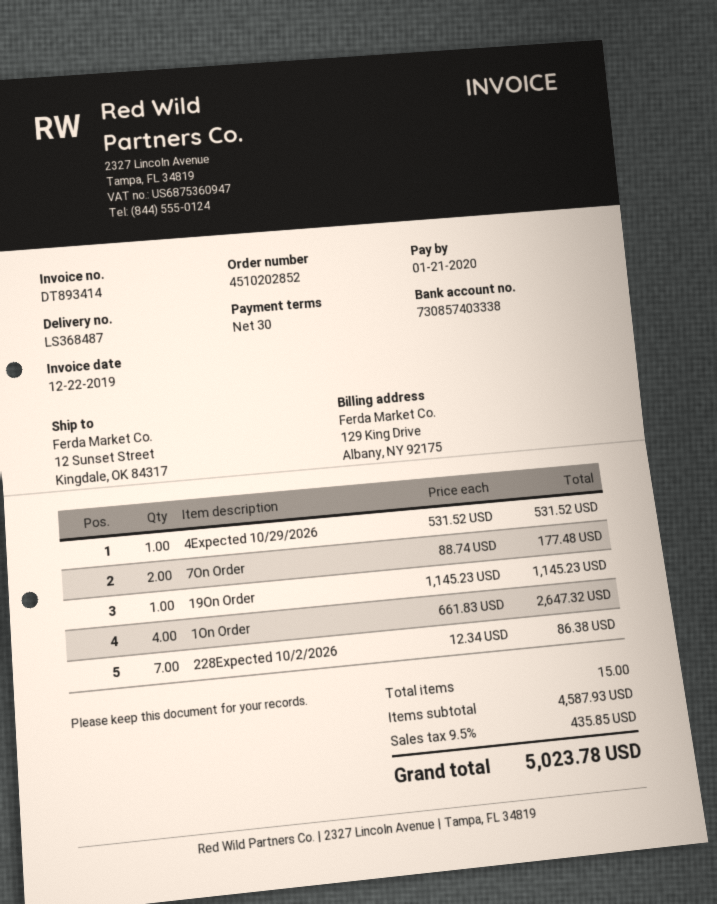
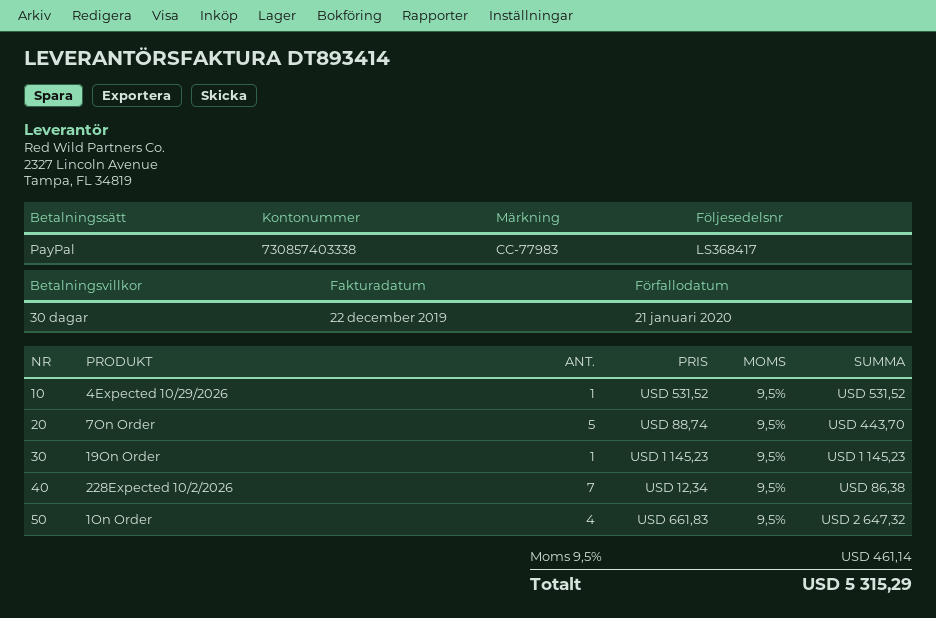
delivery note number: LS368487 -> LS368417
7On Order: 2 x 88.74 = 177.48 -> 5 x 88.74 = 443.70
tax: 9.5% = 435.85 -> 9.5% = 461.14
total: 5023.78 -> 5315.29

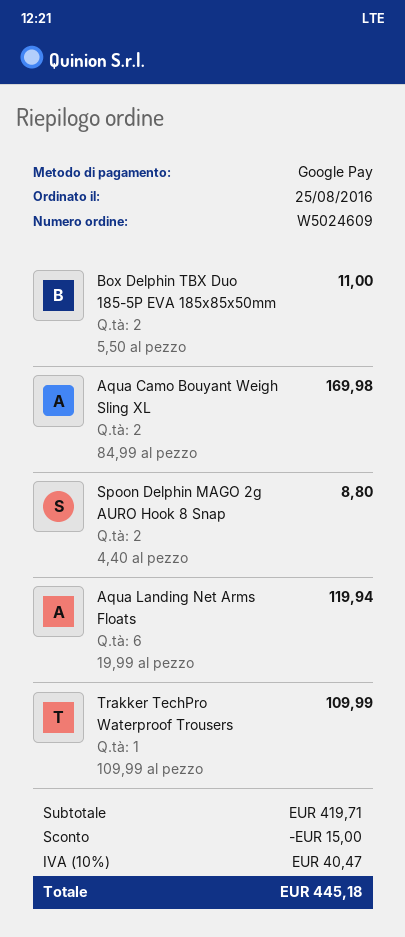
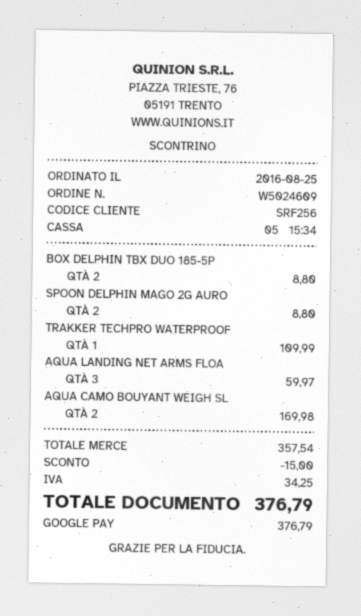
Box Delphin TBX Duo 185-5P EVA 185x85x50mm: 2 for 11.00 -> 2 for 8.80
Aqua Landing Net Arms Floats: 6 for 119.94 -> 3 for 59.97
subtotal: 419.71 -> 357.54
tax: 40.47 -> 34.25
total: 445.18 -> 376.79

================================

> [REQUIREMENT]: Leaving the pictures out, write out every entry exactly.

> [EXPECTED OUTPUT]:
delivery note number: LS368487 -> LS368417
7On Order: 2 x 88.74 = 177.48 -> 5 x 88.74 = 443.70
tax: 9.5% = 435.85 -> 9.5% = 461.14
total: 5023.78 -> 5315.29

Box Delphin TBX Duo 185-5P EVA 185x85x50mm: 2 for 11.00 -> 2 for 8.80
Aqua Landing Net Arms Floats: 6 for 119.94 -> 3 for 59.97
subtotal: 419.71 -> 357.54
tax: 40.47 -> 34.25
total: 445.18 -> 376.79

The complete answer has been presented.